▶ **Problem to work on**:
Pull every line containing "radial" from the listing below.

▶ **Data shown**:
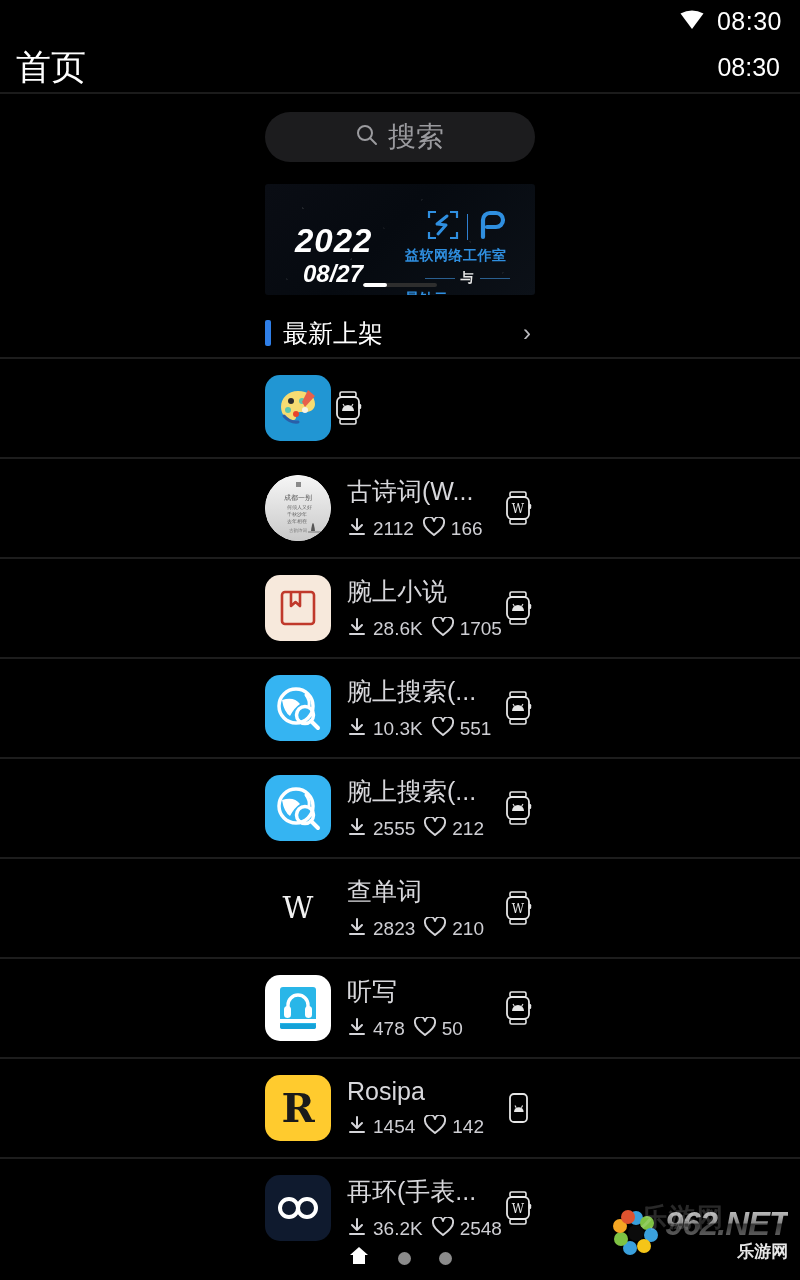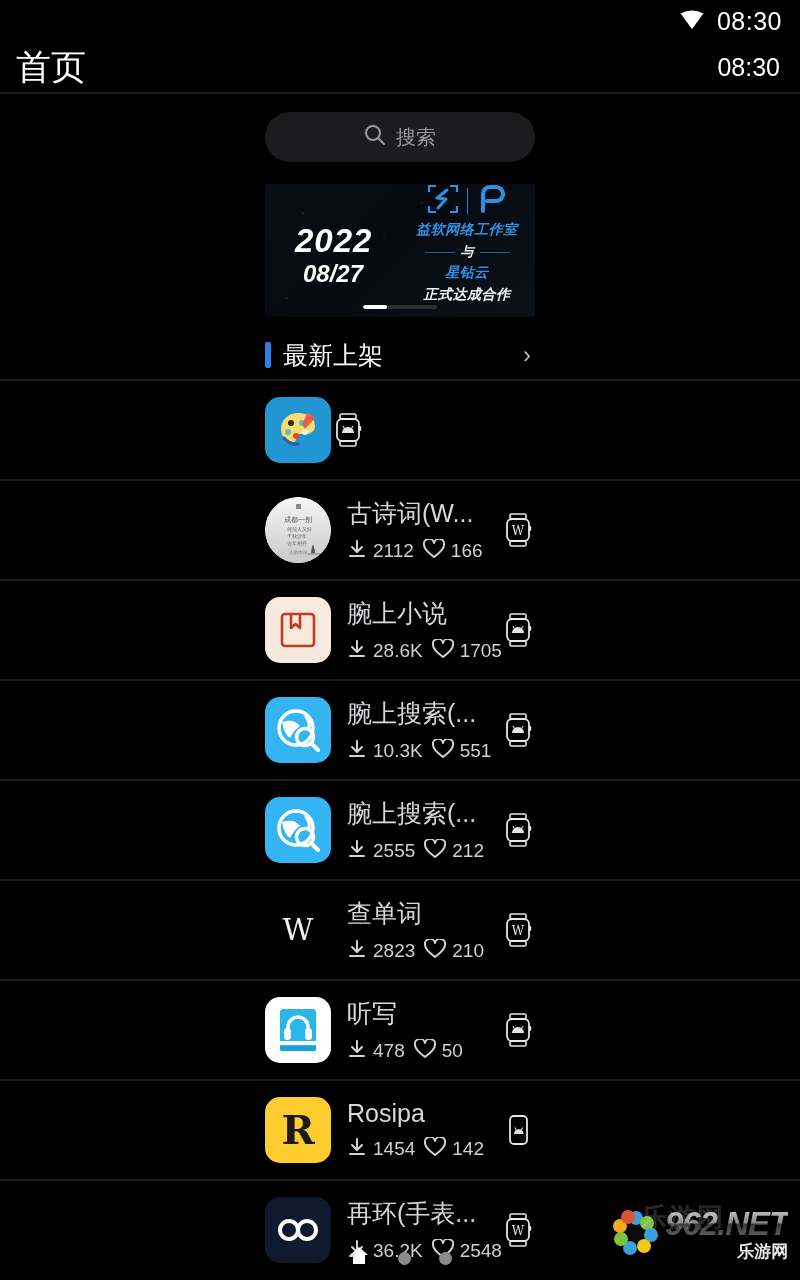--- a/index.html
+++ b/index.html
@@ -38,7 +38,7 @@
     height: 50px; background: #1c1c1e; border-radius: 25px;
     display: flex; align-items: center; justify-content: center; gap: 10px;
   }
-  .search-placeholder { color: #9b9b9f; font-size: 20px; }
+  .search-placeholder { color: #9b9b9f; font-size: 28px; }
 
   
   .banner-wrap { padding-top: 22px; }

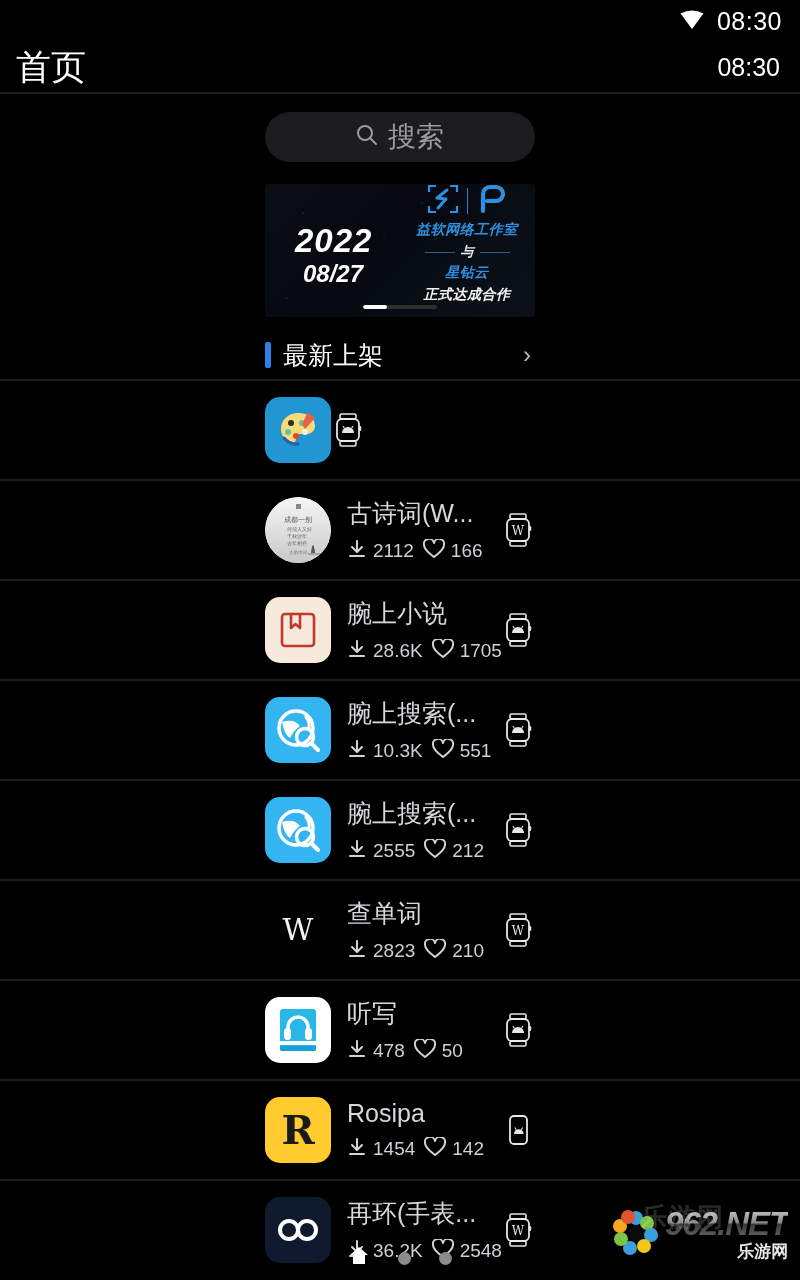--- a/index.html
+++ b/index.html
@@ -43,7 +43,7 @@
   
   .banner-wrap { padding-top: 22px; }
   .banner {
-    position: relative; height: 133px; border-radius: 3px; overflow: hidden;
+    position: relative; height: 111px; border-radius: 3px; overflow: hidden;
     background:
       radial-gradient(circle at 14% 22%, rgba(255,255,255,.10) 0 1px, transparent 1px),
       radial-gradient(circle at 32% 68%, rgba(255,255,255,.09) 0 1px, transparent 1px),

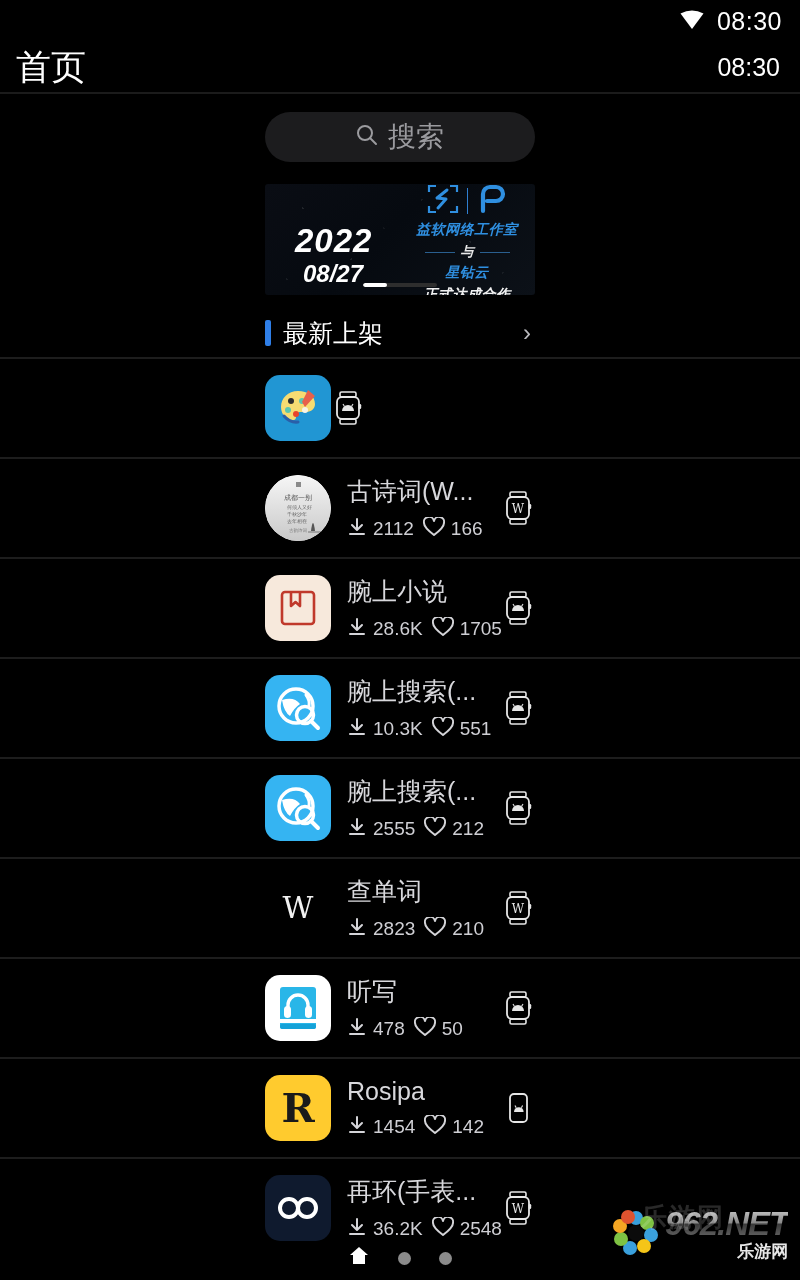--- a/index.html
+++ b/index.html
@@ -62,9 +62,7 @@
   .banner-year { font-size: 33px; font-weight: bold; letter-spacing: 1px; }
   .banner-date { font-size: 24px; font-weight: bold; margin-top: 5px; margin-left: 8px; }
   .banner-right {
-    position: absolute; left: 140px; top: 0; width: 124px;
-    text-align: center;
-    font-style: italic;
+    position: absolute; left: 140px; top: 26px; width: 124px;
   }
   .logo-row { display: flex; align-items: center; justify-content: center; gap: 7px; height: 34px; }
   .logo-div { width: 1px; height: 26px; background: #2f7fd0; }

▶ **Task result**:
       radial-gradient(circle at 14% 22%, rgba(255,255,255,.10) 0 1px, transparent 1px),
       radial-gradient(circle at 32% 68%, rgba(255,255,255,.09) 0 1px, transparent 1px),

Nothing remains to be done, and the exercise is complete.